(Data extract)
-- Opening Marker --

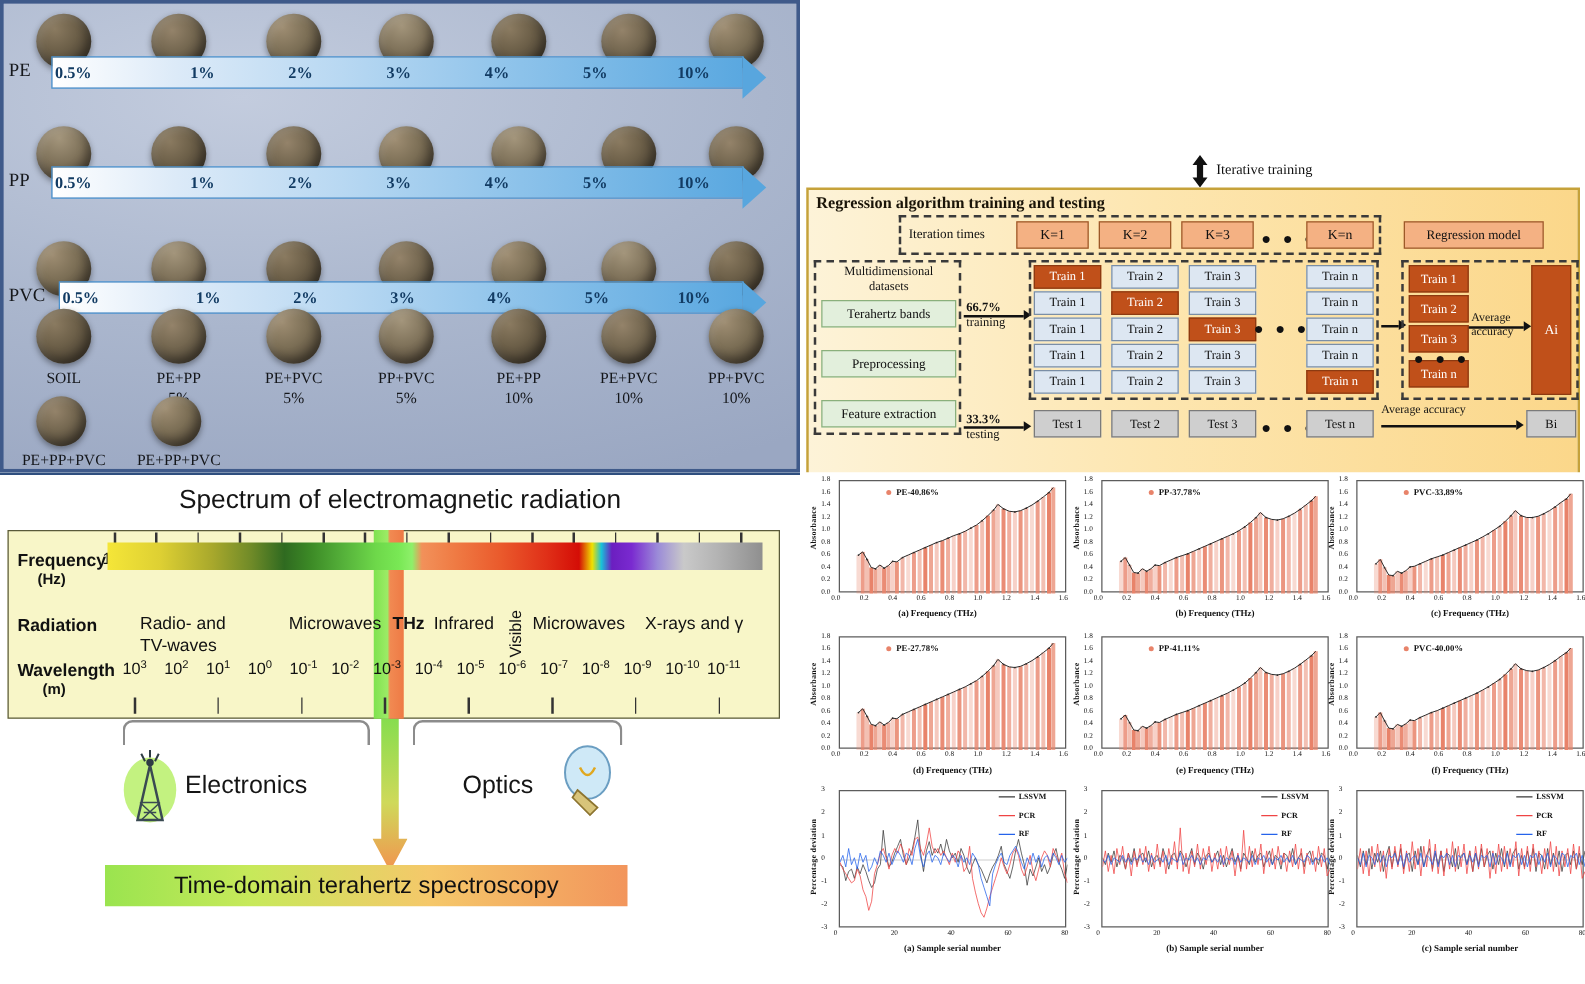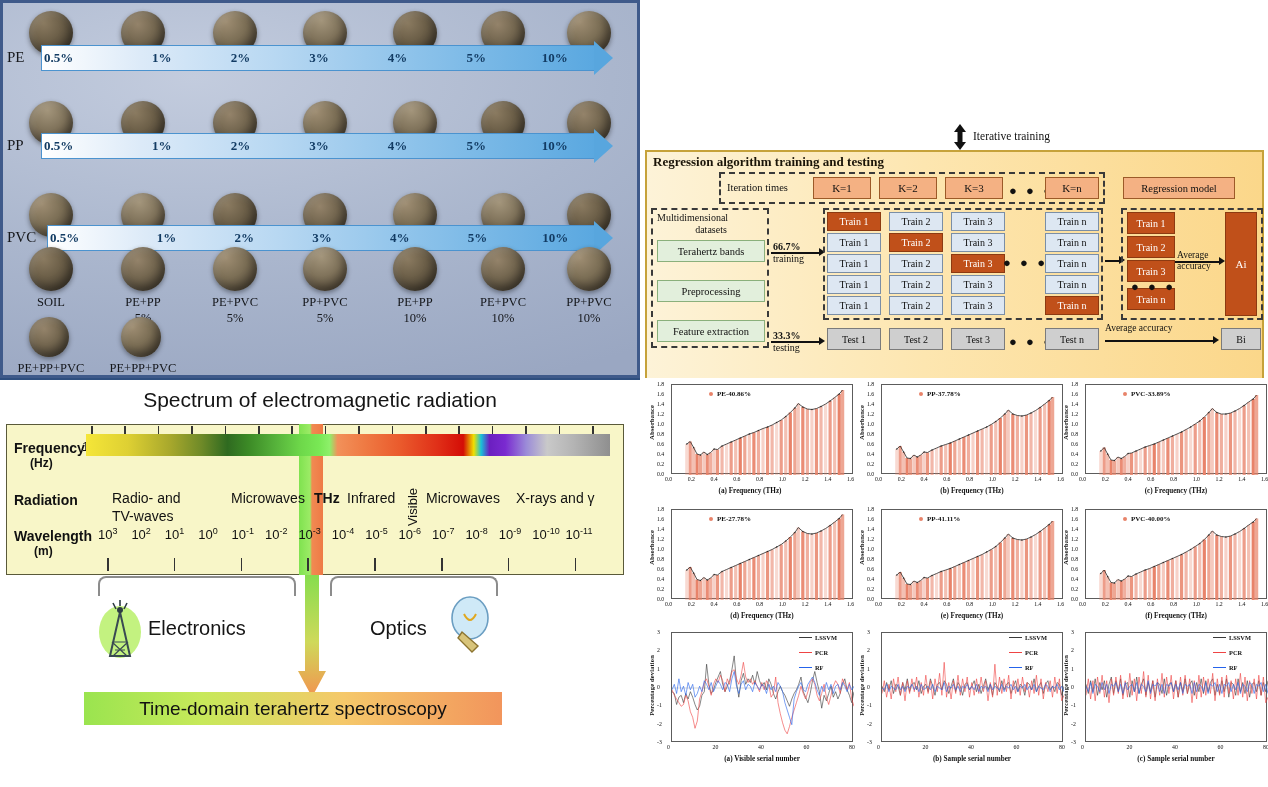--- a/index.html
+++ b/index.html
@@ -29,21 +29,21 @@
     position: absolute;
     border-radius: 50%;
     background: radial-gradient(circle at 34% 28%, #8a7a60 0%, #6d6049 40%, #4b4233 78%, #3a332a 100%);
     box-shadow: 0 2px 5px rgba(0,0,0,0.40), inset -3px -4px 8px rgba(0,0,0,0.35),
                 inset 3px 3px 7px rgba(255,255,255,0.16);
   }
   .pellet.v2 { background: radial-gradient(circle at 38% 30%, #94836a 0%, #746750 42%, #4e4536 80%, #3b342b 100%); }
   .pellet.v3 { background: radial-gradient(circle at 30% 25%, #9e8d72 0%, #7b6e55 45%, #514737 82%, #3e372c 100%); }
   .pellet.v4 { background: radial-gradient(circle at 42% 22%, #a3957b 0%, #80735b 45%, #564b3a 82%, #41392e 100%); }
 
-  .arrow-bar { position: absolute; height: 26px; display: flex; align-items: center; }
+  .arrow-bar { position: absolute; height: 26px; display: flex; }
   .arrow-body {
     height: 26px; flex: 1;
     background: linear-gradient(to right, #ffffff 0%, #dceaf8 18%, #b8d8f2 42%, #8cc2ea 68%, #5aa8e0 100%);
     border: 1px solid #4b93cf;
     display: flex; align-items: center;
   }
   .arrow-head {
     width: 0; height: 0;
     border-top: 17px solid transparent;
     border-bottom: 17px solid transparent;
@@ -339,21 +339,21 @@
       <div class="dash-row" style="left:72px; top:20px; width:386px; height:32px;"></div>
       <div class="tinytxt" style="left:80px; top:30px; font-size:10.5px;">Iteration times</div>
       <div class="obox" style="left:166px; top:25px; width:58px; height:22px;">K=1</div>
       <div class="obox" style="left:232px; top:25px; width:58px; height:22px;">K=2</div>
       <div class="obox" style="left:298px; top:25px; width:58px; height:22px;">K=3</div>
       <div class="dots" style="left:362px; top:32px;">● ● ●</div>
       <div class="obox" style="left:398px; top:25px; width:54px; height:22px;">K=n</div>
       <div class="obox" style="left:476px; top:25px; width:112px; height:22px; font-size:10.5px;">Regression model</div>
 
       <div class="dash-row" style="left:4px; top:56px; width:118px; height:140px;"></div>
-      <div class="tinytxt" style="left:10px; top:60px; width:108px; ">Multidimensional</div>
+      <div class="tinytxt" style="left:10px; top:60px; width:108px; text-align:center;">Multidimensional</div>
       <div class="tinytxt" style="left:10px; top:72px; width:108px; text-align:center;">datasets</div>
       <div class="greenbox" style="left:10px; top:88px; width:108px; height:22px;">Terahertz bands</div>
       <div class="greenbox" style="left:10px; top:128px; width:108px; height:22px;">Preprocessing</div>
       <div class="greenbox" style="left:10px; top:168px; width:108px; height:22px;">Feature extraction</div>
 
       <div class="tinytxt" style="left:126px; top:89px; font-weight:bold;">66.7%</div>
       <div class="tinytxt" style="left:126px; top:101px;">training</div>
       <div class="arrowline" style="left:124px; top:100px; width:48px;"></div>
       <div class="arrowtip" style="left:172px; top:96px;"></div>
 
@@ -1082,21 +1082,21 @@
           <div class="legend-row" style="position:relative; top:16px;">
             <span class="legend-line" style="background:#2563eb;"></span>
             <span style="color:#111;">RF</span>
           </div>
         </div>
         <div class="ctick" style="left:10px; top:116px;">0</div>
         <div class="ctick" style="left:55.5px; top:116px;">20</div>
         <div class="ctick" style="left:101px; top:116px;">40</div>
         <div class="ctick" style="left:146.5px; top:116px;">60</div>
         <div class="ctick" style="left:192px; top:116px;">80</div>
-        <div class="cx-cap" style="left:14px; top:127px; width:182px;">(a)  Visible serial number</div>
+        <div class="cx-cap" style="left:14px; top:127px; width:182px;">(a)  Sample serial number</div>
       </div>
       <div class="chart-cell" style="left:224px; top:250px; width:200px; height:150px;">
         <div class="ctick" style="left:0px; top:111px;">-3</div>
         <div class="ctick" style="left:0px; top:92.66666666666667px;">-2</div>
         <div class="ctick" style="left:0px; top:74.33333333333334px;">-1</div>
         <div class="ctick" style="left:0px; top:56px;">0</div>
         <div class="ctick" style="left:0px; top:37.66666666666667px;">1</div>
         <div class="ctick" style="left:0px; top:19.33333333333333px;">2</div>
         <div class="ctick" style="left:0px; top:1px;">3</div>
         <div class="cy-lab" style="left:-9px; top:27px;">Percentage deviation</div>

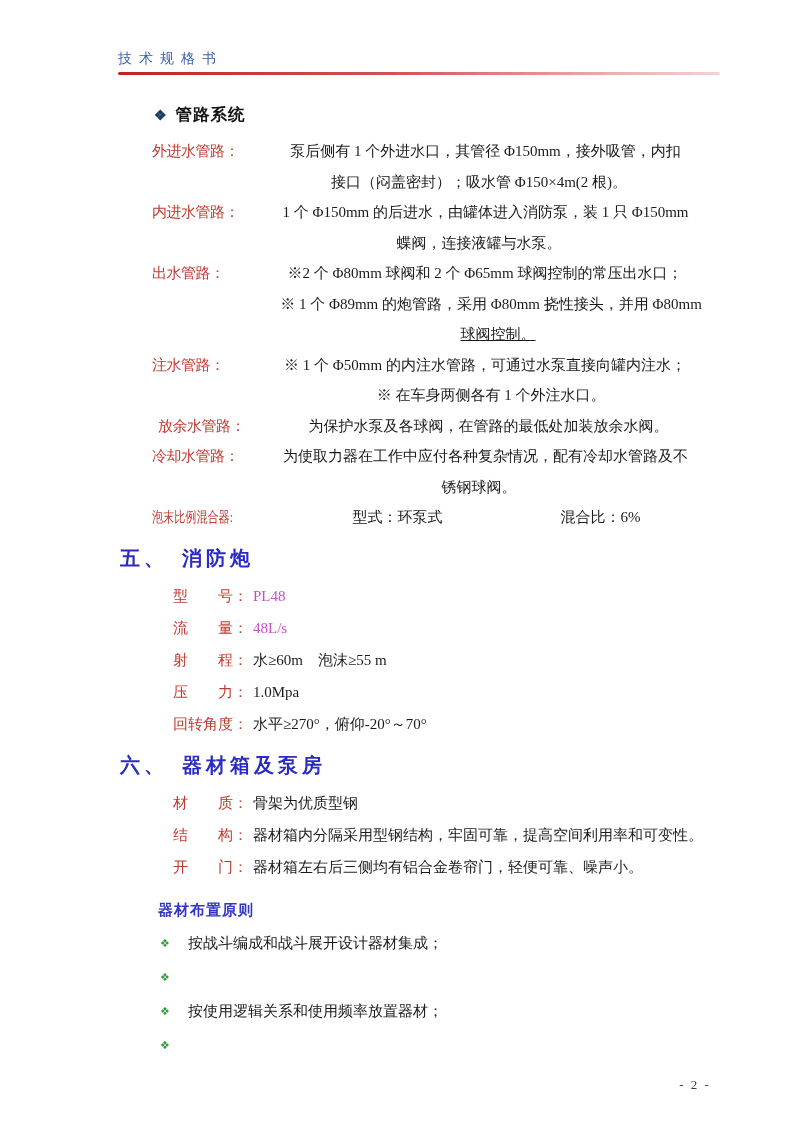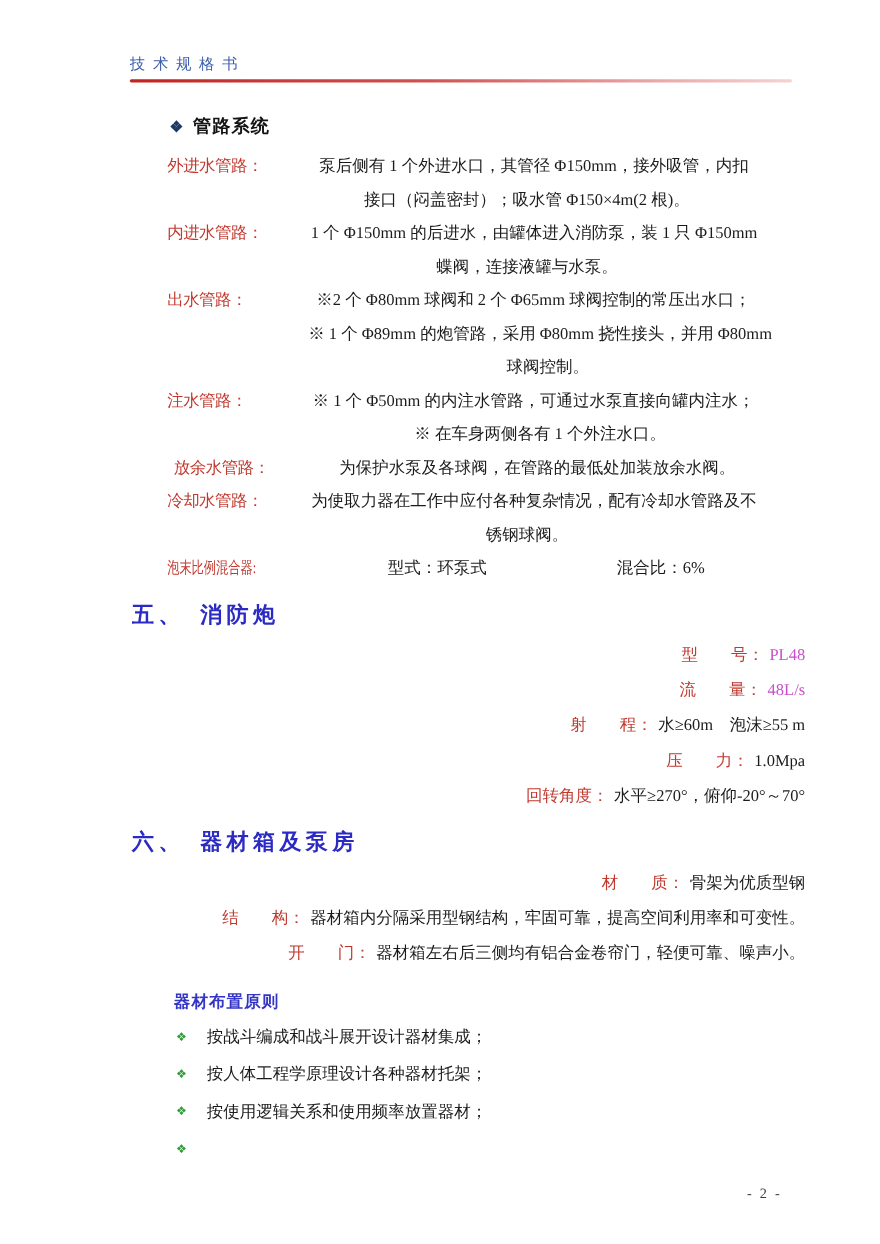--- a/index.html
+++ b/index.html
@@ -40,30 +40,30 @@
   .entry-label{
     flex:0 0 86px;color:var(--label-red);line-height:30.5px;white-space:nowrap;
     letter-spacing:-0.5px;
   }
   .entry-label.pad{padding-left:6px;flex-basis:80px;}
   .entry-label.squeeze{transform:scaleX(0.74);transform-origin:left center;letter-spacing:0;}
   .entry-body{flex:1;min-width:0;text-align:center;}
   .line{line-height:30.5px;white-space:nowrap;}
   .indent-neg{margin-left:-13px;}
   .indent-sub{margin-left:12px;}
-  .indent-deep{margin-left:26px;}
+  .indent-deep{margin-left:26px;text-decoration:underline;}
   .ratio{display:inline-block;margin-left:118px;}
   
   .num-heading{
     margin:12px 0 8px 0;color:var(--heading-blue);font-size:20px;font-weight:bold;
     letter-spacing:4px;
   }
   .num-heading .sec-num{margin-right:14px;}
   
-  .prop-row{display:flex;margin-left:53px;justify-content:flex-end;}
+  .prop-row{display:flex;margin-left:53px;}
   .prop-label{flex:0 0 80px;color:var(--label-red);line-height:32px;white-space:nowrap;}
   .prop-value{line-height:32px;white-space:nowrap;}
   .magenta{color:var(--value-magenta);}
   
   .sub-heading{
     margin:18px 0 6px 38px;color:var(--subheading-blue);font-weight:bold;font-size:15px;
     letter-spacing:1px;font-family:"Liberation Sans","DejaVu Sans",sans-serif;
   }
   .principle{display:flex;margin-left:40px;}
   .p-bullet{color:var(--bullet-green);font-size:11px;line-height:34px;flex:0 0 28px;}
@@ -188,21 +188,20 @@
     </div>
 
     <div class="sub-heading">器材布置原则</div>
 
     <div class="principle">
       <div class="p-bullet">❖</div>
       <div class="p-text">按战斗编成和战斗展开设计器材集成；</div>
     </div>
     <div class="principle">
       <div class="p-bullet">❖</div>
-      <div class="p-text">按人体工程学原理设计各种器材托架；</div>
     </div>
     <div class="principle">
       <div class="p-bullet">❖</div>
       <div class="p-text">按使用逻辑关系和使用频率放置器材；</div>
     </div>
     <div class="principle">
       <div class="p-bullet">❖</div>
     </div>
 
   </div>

-- Closing Marker --

(Required work) Only the lines from the start of the records through the line containing "width: 0; height: 0;" should be repeated, word for word, with the pictures left out.

(Exercise response)
--- a/index.html
+++ b/index.html
@@ -29,21 +29,21 @@
     position: absolute;
     border-radius: 50%;
     background: radial-gradient(circle at 34% 28%, #8a7a60 0%, #6d6049 40%, #4b4233 78%, #3a332a 100%);
     box-shadow: 0 2px 5px rgba(0,0,0,0.40), inset -3px -4px 8px rgba(0,0,0,0.35),
                 inset 3px 3px 7px rgba(255,255,255,0.16);
   }
   .pellet.v2 { background: radial-gradient(circle at 38% 30%, #94836a 0%, #746750 42%, #4e4536 80%, #3b342b 100%); }
   .pellet.v3 { background: radial-gradient(circle at 30% 25%, #9e8d72 0%, #7b6e55 45%, #514737 82%, #3e372c 100%); }
   .pellet.v4 { background: radial-gradient(circle at 42% 22%, #a3957b 0%, #80735b 45%, #564b3a 82%, #41392e 100%); }
 
-  .arrow-bar { position: absolute; height: 26px; display: flex; align-items: center; }
+  .arrow-bar { position: absolute; height: 26px; display: flex; }
   .arrow-body {
     height: 26px; flex: 1;
     background: linear-gradient(to right, #ffffff 0%, #dceaf8 18%, #b8d8f2 42%, #8cc2ea 68%, #5aa8e0 100%);
     border: 1px solid #4b93cf;
     display: flex; align-items: center;
   }
   .arrow-head {
     width: 0; height: 0;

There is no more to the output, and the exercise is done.